Northern white rhinos could be saved from extinction by a lab-grown embryo
The northern white rhino may have found its savior, and it comes from a lab. A few months ago, the last male northern white rhino died, and with him went hopes of preserving the critically endangered species. But now, it seems as though the fate of the rhino may not be so grim after all. Scientists have recently revealed that they have managed to grow embryos containing his DNA, which could save the entire species if implanted in a surrogate rhino.
Today, only two northern white rhinos remain in the world, and alas, both are infertile females. But with the breakthrough of these lab-produced embryos, there could still be hope for the re-emergence of a breeding population.
“Our goal is to have in three years the first NWR calf born,” Thomas Hildebrandt, head of reproduction management at the Leibniz Institute for Zoo and Wildlife Research in Berlin, told journalists with regard to the work. “Taking into account 16 months (of) pregnancy, we have a little more than a year to have a successful implantation.”

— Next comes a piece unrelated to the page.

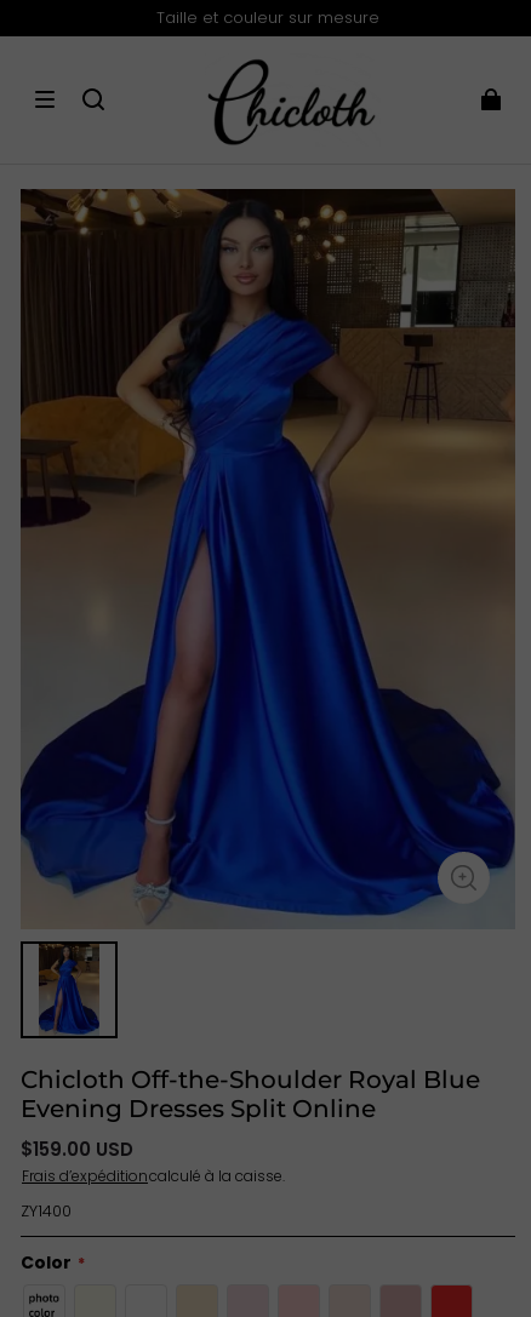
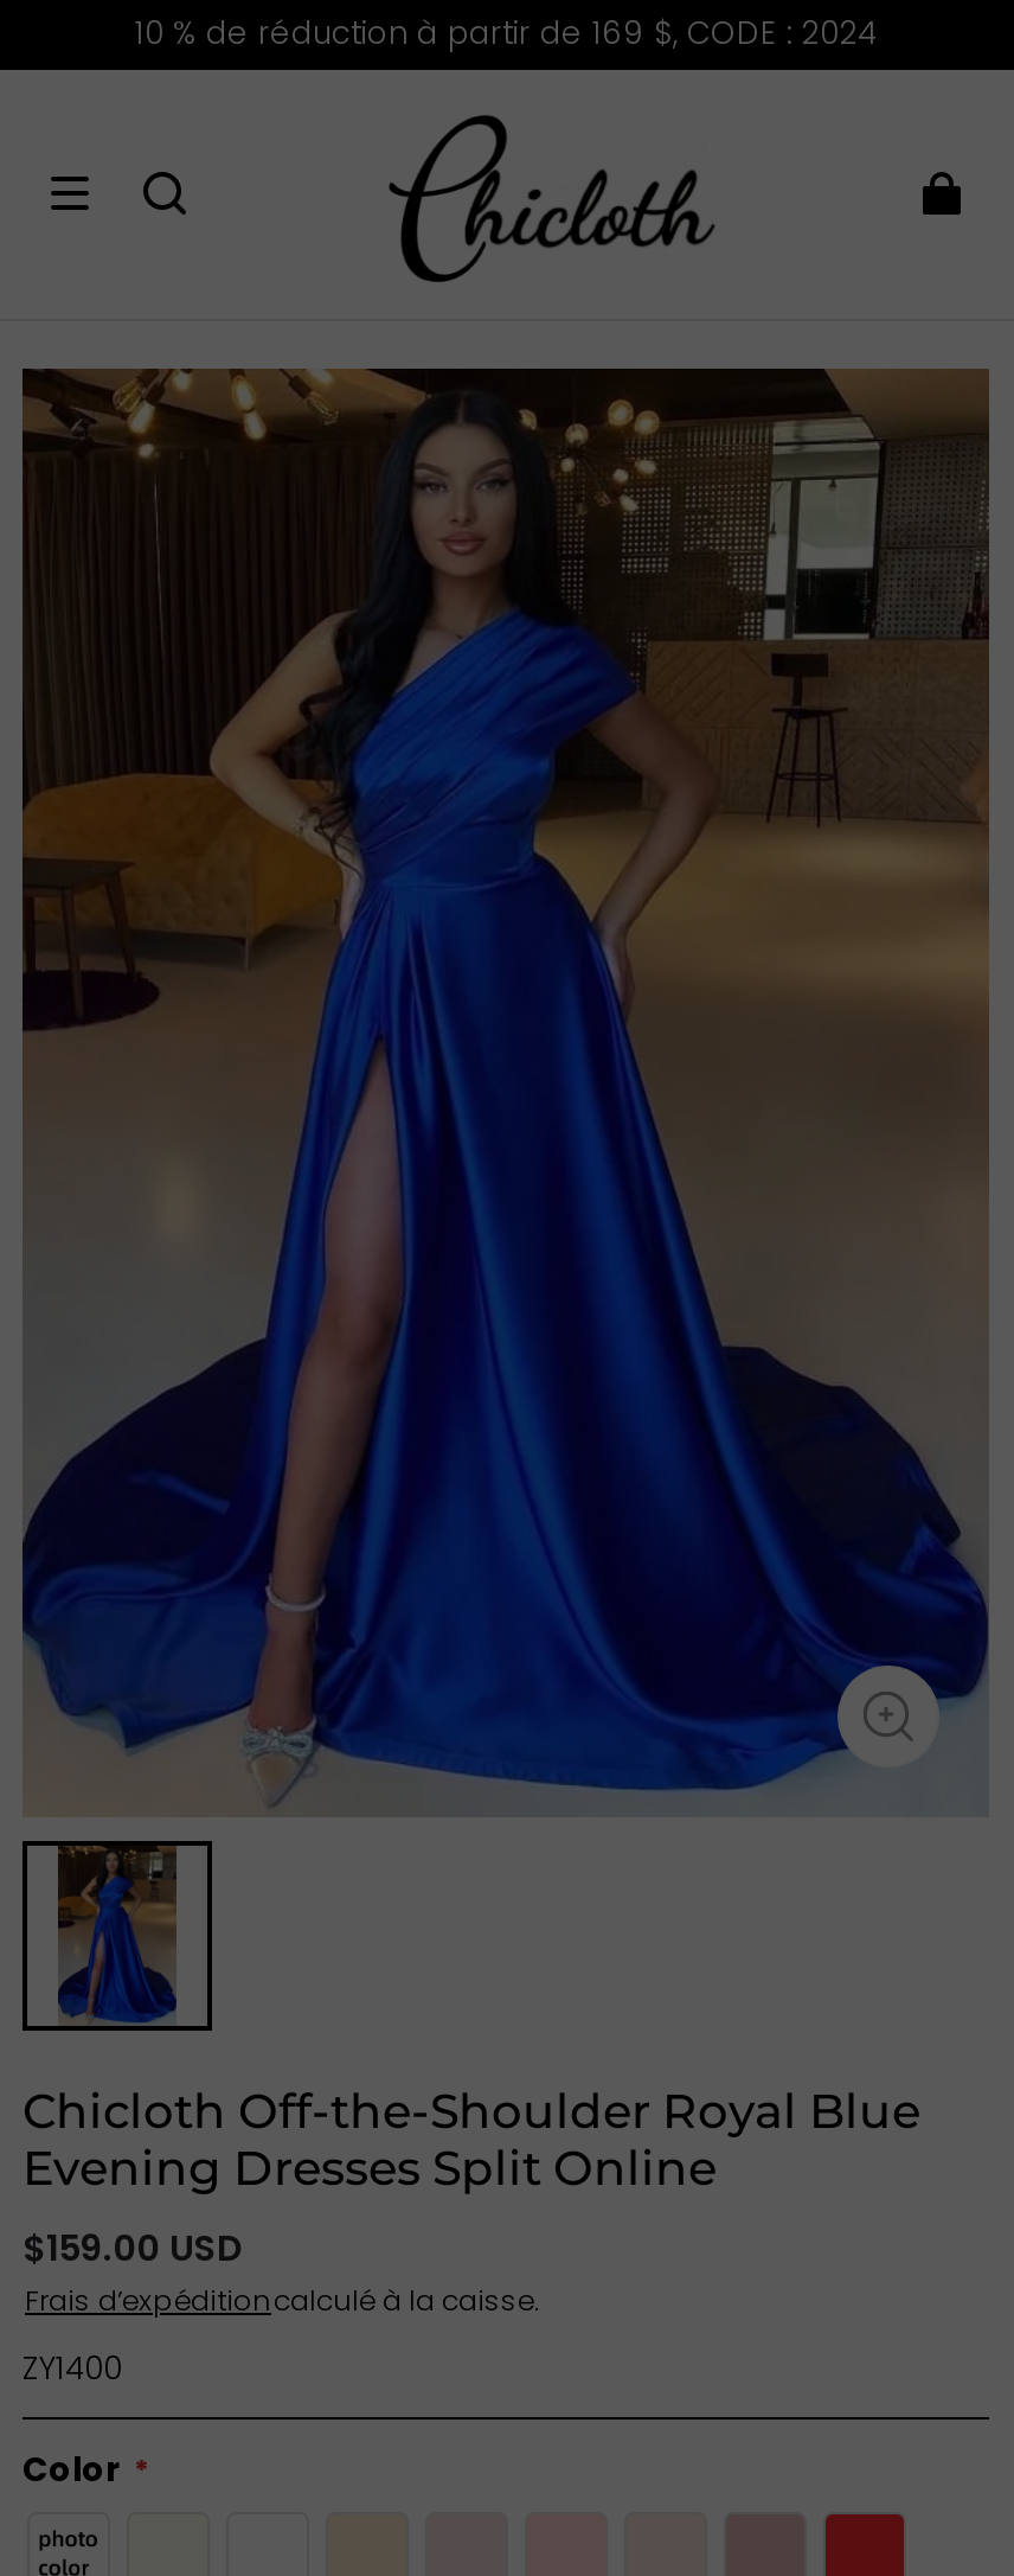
[156,6,379,29] Taille et couleur sur mesure -> [135,11,877,56] 10 % de réduction à partir de 169 $, CODE : 2024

The development of the embryo involved the use of a recently patented, 6.6-foot-long egg extraction device, and resulted in the world’s very first test-tube rhino baby to be. The embryos are currently frozen, and Hildebrandt says that they “have a very high chance to establish a pregnancy once implanted into a surrogate mother.” The embryos are not 100-percent northern white rhino, however — scientists used frozen sperm from deceased northern white rhino males, and the eggs of southern white rhino females. However, the hope is that scientists will now be able to use the same method to collect eggs from the two remaining female northern white rhinos. These fully northern white rhino embryos would then be implanted in surrogate southern white rhino mothers, hopefully creating a new northern white population.
“Our results indicate that ART (assisted reproduction techniques) could be a viable strategy to rescue genes from the iconic, almost extinct, northern white rhinoceros,” the team behind the research wrote in the journal Nature Communications.
Of course, the procedure is not entirely foolproof, nor is it necessarily 100-percent safe for the rhinos. “We have to do a full anesthesia, the animal is down for two hours, and it is quite a risky situation,” Hildebrandt noted. “We are highly afraid something unexpected would happen, [and] that would be a nightmare.”
To prepare, some of the existing hybrid embryos are being implanted into southern white rhino surrogates, and we will have to see whether the method ultimately results in a new northern white rhino population.